Re: Use incremental sort paths for window functions

2020-09-15 Thread David Rowley
On Tue, 15 Sep 2020 at 05:19, Tomas Vondra  wrote:
>
> On Wed, Jul 08, 2020 at 04:57:21PM +1200, David Rowley wrote:
> >Over on [1] someone was asking about chained window paths making use
> >of already partially sorted input.  (The thread is on -general, so I
> >guessed they're not using PG13.)
> >
> >However, On checking PG13 to see if incremental sort would help their
> >case, I saw it didn't. Looking at the code I saw that
> >create_window_paths() and create_one_window_path() don't make any use
> >of incremental sort paths.
> >
> >I quickly put together the attached. It's only about 15 mins of work,
> >but it seems worth looking at a bit more for some future commitfest.
> >Yeah, I'll need to add some tests as I see nothing failed by changing
> >this.
> >
>
> Yeah, I'm sure there are a couple other places that might benefit from
> incremental sort but were not included in the PG13 commit. The patch
> seems correct - did it help in the reported thread? How much?

Looks like I didn't mention the idea on the thread.  I must have felt
it was just too many steps away from being very useful to mention it
in the -general thread.

I suppose it'll help similar to any use case for incremental sort;
lots in some and less so in others. It'll mostly depend on how big
each incremental sort is.  e.g order by a,b when there's only an index
on (a) will be pretty good if a is unique.  Each sort will be over
quite fast. If there are a million rows for each value of a then
incremental sort would be less favourable

> I suppose this might benefit from an optimization similar to the GROUP
> BY reordering discussed in [1]. For example, with
>
> max(a) over (partition by b,c)
>
> I think we could use index on (c) and consider incremental sort by c,b,
> i.e. with the inverted pathkeys. But that's a completely independent
> topic, I believe.

I've only vaguely followed that.
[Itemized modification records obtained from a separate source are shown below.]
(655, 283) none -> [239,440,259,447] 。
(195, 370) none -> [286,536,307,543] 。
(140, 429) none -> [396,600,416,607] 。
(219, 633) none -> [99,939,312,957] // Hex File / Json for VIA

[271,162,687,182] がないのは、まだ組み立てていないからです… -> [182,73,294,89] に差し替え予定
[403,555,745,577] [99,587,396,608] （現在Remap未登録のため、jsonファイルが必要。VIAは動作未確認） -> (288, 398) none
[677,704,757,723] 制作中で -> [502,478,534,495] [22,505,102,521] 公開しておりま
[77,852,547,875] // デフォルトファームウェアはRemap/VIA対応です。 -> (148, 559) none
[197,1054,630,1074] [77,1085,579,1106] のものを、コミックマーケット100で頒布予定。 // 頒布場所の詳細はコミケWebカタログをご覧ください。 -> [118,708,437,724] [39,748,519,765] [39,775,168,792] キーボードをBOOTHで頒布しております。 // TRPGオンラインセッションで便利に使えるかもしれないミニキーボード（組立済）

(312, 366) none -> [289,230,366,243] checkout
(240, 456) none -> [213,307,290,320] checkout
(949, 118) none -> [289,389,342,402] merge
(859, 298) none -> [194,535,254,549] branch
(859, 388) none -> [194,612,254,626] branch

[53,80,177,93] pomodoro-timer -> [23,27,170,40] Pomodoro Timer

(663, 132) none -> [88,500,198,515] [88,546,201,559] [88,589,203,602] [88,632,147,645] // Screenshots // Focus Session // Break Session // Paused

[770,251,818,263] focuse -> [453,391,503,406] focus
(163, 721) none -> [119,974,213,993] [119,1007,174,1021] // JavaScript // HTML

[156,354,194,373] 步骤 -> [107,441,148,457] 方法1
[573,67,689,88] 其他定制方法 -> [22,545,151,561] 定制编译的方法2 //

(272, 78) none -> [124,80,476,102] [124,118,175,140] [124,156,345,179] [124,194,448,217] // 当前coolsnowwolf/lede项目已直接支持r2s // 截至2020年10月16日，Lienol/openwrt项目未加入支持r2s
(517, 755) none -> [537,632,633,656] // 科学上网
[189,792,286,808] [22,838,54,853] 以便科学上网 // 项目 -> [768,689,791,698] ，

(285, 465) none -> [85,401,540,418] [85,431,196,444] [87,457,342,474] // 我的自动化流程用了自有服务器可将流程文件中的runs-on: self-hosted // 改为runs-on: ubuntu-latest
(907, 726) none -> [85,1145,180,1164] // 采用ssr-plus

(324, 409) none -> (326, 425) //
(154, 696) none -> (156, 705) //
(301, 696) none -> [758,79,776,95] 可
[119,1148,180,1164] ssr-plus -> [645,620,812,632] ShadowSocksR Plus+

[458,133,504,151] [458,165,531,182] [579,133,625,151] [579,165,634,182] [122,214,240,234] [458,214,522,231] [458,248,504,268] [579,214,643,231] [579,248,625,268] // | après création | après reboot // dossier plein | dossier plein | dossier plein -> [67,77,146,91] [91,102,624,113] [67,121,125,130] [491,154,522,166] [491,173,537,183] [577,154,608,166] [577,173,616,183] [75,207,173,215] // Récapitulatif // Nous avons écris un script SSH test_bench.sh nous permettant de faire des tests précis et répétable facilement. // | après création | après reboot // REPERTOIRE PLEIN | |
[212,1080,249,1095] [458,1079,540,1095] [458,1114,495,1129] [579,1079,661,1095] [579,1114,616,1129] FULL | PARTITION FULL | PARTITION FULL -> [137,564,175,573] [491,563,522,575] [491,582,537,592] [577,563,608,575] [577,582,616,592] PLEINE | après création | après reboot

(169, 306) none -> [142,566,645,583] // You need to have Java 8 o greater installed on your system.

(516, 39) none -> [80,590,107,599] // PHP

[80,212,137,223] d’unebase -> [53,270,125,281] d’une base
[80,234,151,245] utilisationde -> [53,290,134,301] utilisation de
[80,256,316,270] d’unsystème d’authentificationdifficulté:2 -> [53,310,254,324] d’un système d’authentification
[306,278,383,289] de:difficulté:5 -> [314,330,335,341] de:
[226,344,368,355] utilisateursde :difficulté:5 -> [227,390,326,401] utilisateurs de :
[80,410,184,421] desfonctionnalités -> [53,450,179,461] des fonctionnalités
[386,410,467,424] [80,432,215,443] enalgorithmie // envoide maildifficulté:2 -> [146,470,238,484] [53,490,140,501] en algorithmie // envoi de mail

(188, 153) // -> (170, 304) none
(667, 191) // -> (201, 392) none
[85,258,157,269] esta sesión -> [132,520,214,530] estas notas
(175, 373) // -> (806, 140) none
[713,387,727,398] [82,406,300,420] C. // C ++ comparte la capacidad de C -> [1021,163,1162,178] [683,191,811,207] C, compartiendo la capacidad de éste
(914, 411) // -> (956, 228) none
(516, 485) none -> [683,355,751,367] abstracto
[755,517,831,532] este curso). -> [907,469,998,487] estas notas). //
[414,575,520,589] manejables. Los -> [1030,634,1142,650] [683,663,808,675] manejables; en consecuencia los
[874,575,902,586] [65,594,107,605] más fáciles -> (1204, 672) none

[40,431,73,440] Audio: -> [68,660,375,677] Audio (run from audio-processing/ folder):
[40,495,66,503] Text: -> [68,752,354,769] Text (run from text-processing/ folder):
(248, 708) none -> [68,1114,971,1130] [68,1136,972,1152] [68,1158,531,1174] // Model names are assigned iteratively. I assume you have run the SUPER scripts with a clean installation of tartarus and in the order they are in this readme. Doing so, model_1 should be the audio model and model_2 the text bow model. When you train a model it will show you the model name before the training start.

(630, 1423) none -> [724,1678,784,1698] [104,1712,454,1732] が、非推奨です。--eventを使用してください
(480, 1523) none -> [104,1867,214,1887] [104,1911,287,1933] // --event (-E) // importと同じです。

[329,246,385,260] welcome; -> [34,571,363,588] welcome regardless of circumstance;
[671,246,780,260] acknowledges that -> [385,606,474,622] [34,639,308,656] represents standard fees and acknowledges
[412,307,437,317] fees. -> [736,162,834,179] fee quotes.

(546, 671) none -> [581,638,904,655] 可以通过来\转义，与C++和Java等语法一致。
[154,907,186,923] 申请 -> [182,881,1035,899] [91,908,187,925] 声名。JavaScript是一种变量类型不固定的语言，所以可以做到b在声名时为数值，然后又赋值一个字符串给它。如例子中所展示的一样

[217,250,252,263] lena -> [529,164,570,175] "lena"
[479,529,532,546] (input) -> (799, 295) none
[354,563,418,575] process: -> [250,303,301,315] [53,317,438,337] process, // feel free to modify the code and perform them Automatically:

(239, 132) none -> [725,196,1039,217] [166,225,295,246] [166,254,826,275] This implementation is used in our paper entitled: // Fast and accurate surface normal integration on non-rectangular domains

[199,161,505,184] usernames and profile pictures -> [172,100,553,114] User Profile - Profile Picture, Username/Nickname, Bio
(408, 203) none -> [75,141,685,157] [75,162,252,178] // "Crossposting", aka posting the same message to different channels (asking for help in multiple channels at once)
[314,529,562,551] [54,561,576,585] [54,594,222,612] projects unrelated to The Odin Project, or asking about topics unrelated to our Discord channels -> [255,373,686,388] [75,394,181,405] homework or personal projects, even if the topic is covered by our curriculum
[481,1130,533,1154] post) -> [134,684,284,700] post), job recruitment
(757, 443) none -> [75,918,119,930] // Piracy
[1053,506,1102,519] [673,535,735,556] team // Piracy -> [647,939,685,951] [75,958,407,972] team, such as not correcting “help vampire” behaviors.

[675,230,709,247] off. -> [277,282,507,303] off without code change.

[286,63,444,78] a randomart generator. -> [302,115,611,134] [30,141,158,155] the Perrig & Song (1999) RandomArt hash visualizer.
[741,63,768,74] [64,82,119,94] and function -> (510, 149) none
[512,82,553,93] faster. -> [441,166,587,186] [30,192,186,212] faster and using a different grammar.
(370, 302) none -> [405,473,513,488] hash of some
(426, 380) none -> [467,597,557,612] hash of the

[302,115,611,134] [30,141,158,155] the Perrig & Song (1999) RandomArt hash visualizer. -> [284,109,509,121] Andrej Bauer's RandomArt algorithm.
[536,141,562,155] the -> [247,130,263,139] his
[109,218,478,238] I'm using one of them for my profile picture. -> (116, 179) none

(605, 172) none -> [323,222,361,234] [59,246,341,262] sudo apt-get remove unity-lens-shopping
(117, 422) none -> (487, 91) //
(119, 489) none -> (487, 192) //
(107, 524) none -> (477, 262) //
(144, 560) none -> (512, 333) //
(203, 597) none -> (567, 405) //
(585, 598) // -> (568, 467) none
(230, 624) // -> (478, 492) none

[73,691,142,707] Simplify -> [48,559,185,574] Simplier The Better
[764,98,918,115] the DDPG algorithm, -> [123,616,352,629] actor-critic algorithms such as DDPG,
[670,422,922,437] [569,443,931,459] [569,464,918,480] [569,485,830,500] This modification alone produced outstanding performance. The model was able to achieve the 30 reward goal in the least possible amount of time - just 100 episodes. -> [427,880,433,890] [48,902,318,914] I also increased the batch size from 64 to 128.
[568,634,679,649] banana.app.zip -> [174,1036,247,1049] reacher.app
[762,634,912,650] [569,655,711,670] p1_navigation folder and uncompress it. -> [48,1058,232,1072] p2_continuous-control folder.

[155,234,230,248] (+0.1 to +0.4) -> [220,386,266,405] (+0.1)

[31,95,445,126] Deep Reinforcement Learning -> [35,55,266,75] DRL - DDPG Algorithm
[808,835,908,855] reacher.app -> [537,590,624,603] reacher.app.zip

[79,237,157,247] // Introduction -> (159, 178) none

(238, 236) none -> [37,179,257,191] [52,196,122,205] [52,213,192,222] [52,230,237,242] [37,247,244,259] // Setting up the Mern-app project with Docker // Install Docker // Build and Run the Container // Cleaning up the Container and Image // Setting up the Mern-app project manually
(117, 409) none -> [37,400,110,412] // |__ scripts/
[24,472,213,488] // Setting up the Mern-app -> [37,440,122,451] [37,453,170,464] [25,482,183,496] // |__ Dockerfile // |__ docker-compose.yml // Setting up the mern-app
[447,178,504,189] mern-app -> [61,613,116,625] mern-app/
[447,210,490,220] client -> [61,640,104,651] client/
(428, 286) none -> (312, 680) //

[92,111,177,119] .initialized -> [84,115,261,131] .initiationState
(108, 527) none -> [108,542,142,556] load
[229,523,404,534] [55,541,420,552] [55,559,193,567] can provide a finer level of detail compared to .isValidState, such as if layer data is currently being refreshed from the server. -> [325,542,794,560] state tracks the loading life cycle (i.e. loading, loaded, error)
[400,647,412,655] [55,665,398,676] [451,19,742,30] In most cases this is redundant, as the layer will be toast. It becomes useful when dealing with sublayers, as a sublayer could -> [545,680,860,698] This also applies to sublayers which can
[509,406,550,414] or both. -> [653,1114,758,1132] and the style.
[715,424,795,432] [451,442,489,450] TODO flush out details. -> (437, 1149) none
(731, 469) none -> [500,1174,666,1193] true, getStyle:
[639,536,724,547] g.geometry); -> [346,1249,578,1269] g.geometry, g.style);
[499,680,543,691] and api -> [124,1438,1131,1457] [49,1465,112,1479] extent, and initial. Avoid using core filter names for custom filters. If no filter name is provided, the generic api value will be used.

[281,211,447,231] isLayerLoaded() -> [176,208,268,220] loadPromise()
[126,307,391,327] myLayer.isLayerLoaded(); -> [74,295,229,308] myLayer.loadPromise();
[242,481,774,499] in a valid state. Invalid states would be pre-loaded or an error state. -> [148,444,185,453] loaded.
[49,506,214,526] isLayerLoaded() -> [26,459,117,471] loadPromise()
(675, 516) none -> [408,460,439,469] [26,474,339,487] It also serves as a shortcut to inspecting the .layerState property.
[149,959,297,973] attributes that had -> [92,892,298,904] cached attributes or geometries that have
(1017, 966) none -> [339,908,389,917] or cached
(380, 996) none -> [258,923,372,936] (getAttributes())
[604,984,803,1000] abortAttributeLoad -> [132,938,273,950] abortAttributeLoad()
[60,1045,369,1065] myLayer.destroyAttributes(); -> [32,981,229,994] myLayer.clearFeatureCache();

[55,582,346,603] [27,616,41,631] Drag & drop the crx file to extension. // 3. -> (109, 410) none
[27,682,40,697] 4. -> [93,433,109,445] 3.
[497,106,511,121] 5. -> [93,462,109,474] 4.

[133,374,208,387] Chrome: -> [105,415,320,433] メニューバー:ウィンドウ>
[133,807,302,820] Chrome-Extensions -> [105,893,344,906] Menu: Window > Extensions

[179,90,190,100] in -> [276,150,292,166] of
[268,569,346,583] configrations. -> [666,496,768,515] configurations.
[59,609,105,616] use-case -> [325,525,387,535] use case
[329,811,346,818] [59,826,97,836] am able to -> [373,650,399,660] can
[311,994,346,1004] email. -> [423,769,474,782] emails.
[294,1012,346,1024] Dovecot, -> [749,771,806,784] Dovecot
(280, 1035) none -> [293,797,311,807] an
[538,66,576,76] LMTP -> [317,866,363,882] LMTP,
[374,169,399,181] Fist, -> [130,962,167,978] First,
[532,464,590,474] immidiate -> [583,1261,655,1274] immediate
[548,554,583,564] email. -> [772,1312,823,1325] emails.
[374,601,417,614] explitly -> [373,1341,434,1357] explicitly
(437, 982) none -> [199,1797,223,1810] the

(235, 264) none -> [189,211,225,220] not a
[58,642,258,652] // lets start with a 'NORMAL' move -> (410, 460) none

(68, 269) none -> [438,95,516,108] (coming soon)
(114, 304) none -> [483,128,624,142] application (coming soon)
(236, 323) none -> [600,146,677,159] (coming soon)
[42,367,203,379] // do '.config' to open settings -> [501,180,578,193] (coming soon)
Sounds like interesting work, but I
agree that it's not related to this.

Thanks for having a look at this.

David




Re: Use incremental sort paths for window functions

2020-09-15 Thread Daniel Gustafsson
> On 15 Sep 2020, at 01:17, David Rowley  wrote:
> 
> On Tue, 15 Sep 2020 at 00:02, Daniel Gustafsson  wrote:
>> 
>>> On 8 Jul 2020, at 06:57, David Rowley  wrote:
>>> 
>>> Over on [1] someone was asking about chained window paths making use
>>> of already partially sorted input.  (The thread is on -general, so I
>>> guessed they're not using PG13.)
>> 
>> The [1] reference wasn't qualified, do you remember which thread it was?
> 
> That was sloppy of me.  It's
> https://www.postgresql.org/message-id/CADd42iFZWwYNsXjEM_3HWK3QnfiCrMNmpOkZqyBQCabnVxOPtw%40mail.gmail.com

Thanks!

>>> However, On checking PG13 to see if incremental sort would help their
>>> case, I saw it didn't. Looking at the code I saw that
>>> create_window_paths() and create_one_window_path() don't make any use
>>> of incremental sort paths.
>> 
>> Commit 728202b63cdcd7f counteracts this optimization in part since it orders
>> the windows such that the longest common prefix is executed first to allow
>> subsequent windows to skip sorting entirely.
> 
> This would have been clearer if I'd remembered to include the link to
> the thread.  The thread talks about sorting requirements like c1, c3
> then c1, c4. So it can make use of the common prefix and do
> incremental sorts.
> 
> It sounds like you're talking about cases like: wfunc() over (order by
> a), wfunc2() over (order by a,b). Where we can just sort on a,b and
> have that order work for the first wfunc(). That's a good optimisation
> but does not work for the above case.

Right, the combination of these two optimizations will however work well
together for quite a few cases.

On that note, assume we have the below scenario:

wfunc .. (order by a), .. (order by a,b), .. (order by a,b,c)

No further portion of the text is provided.